The Implementation of This Site
- 1069 words
Note
I very much recommend you read my post “The Design of This Site” prior to this one.
Previous Iterations
This site has been around for a fair few years, and as someone who enjoys burning their time tinkering and refining, I’m powerless to avoid rebuilding it at least a few times in the quest for whatever it is I’m trying to achieve by rebuilding it.
The very earliest versions of this site were built with completely hand-coded standard HTML/CSS. No build step or automation. Slightly later it incorporated JavaScript and iframes so that content would be shared across pages rather than hard-coded – still devoid of any automation. As you’d imagine, it didn’t take long to reach the limits of what is possible with this approach.
The limit wasn’t entirely a tech one. After all, the underlying tech was just web standards, and that allows for all you can think of. The limits I hit were my willingness to manually implement and hard code every single thing without any real ability to automate.
Thus, I moved on to using a static site generator. Given that I was already a GitHub user and had opted to deploy my site with GitHub Pages, I opted to use Jekyll. Jekyll is nice, and its support for Shopify’s Liquid templating language made it wonderfully flexible – but it wasn’t necessarily exactly conducive to my preferred workflow, and dealing with Ruby proved a pain.
From that, came my own static site generator, Adduce.
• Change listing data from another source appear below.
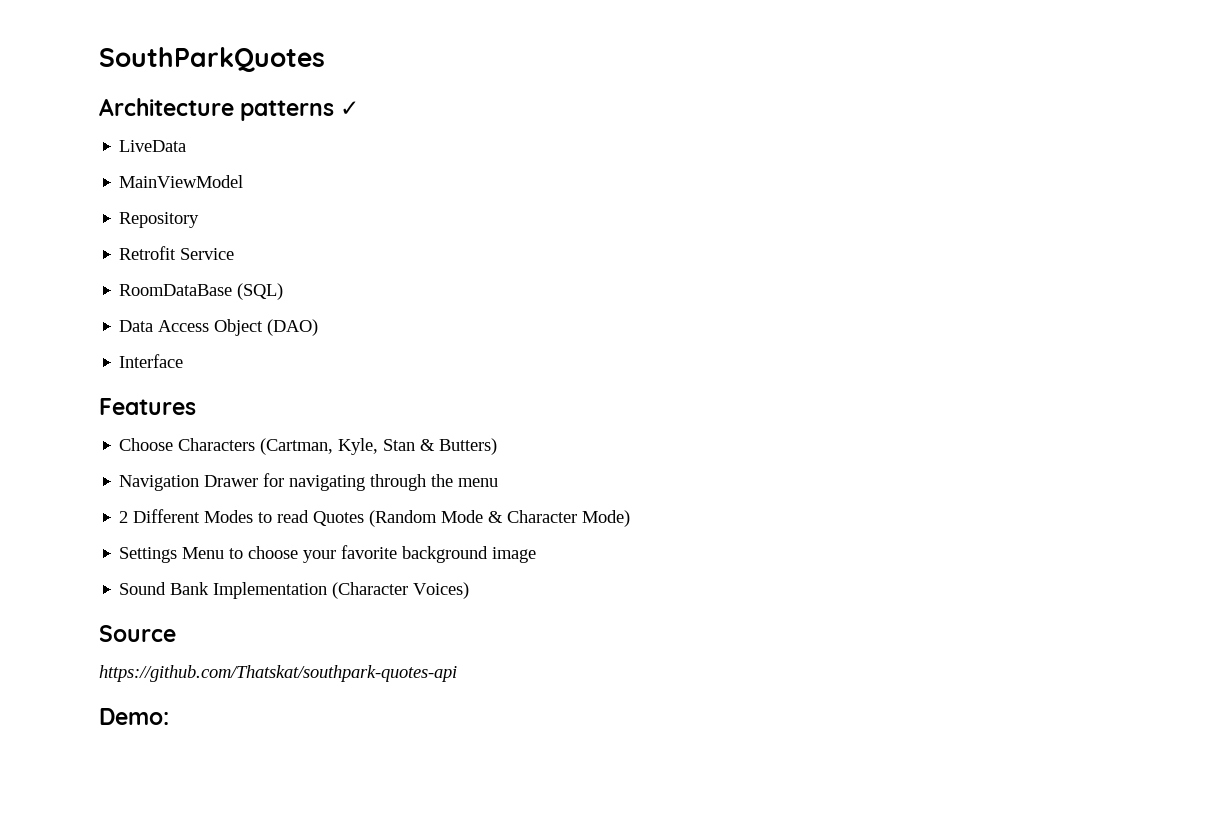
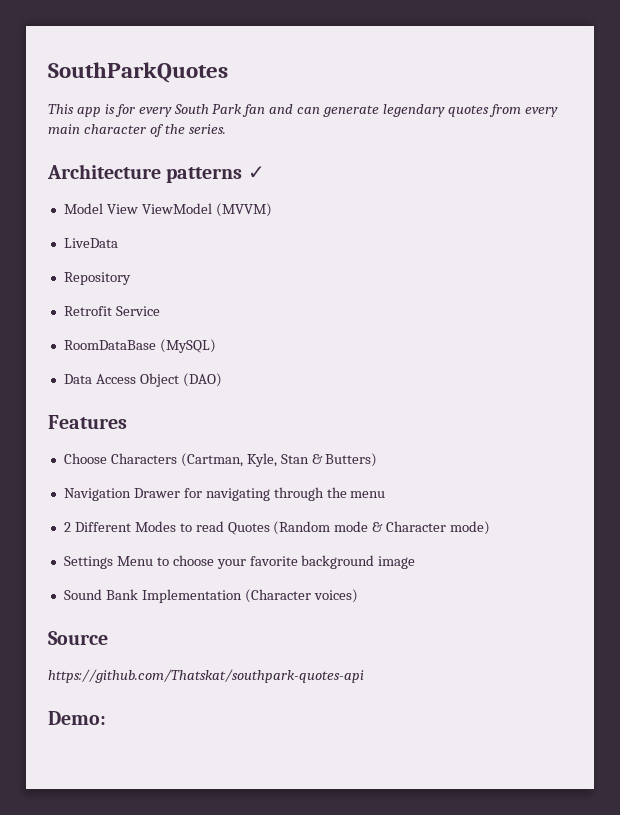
+ This app is for every South Park fan and can generate legendary quotes from every main character of the series.
+ Model View ViewModel (MVVM)
- MainViewModel
- RoomDataBase (SQL)
+ RoomDataBase (MySQL)
- Interface
- 2 Different Modes to read Quotes (Random Mode & Character Mode)
+ 2 Different Modes to read Quotes (Random mode & Character mode)
- Sound Bank Implementation (Character Voices)
+ Sound Bank Implementation (Character voices)

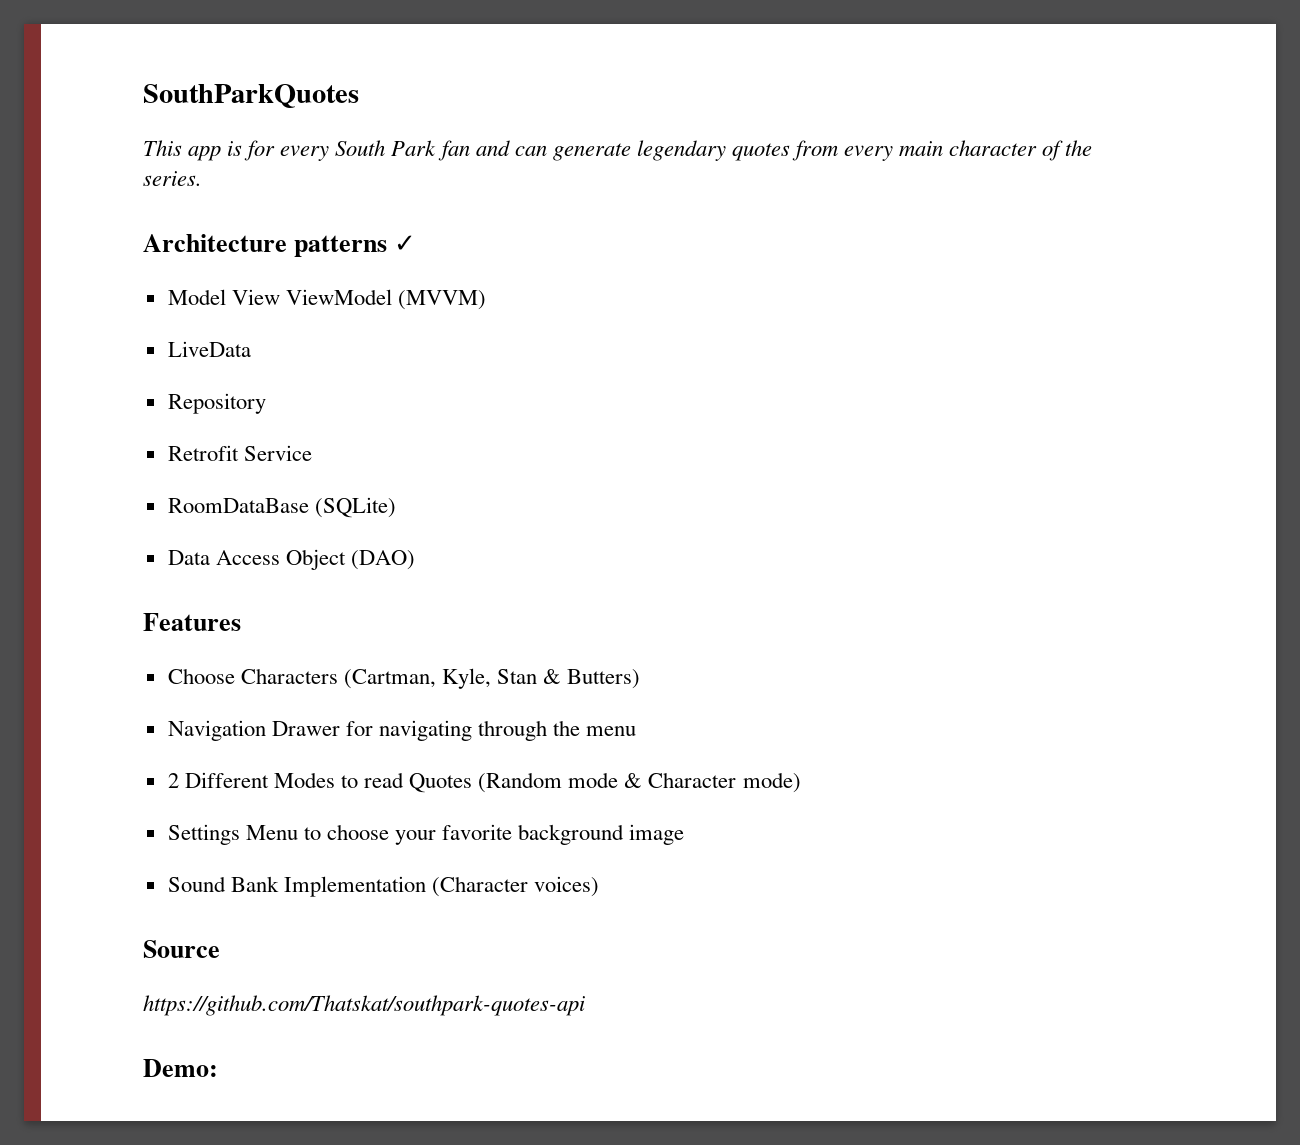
- RoomDataBase (MySQL)
+ RoomDataBase (SQLite)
Adduce is wonderful, and I love the flexibility allotted by being able to use it as a tool with a scripting language to build my site, rather than a framework, but it has limitations that I’m ill-equipped to address with my current Rust capabilities.
With Adduce, I had the issue that lacking functions meant many parts of the site had to be hand-coded and modified, which was time-consuming, and I came to realise that something needed to change. Thanks to my commitment to building things on web foundations such as HTML, CSS, and JS and not abstracting them, it was pretty easy to migrate as needed.
Current Version
When I saw a post from Jan Miksovsky looking “for people to playtest a programming language for making websites” I sent him a message expressing my interest. I avoided doing too much research and went into it with a fresh mind and no preformed opinions.
The language, Origami, didn’t take long to win me over. It’s a full programming language with all the bells and whistles you’d expect that makes it easy to do everything you’d need from a static site generator and allows you to fall back on JavaScript if needed. It also comes with helpful errors and a full interactive explorer for development, which is lovely for debugging and visualising exactly how things are working.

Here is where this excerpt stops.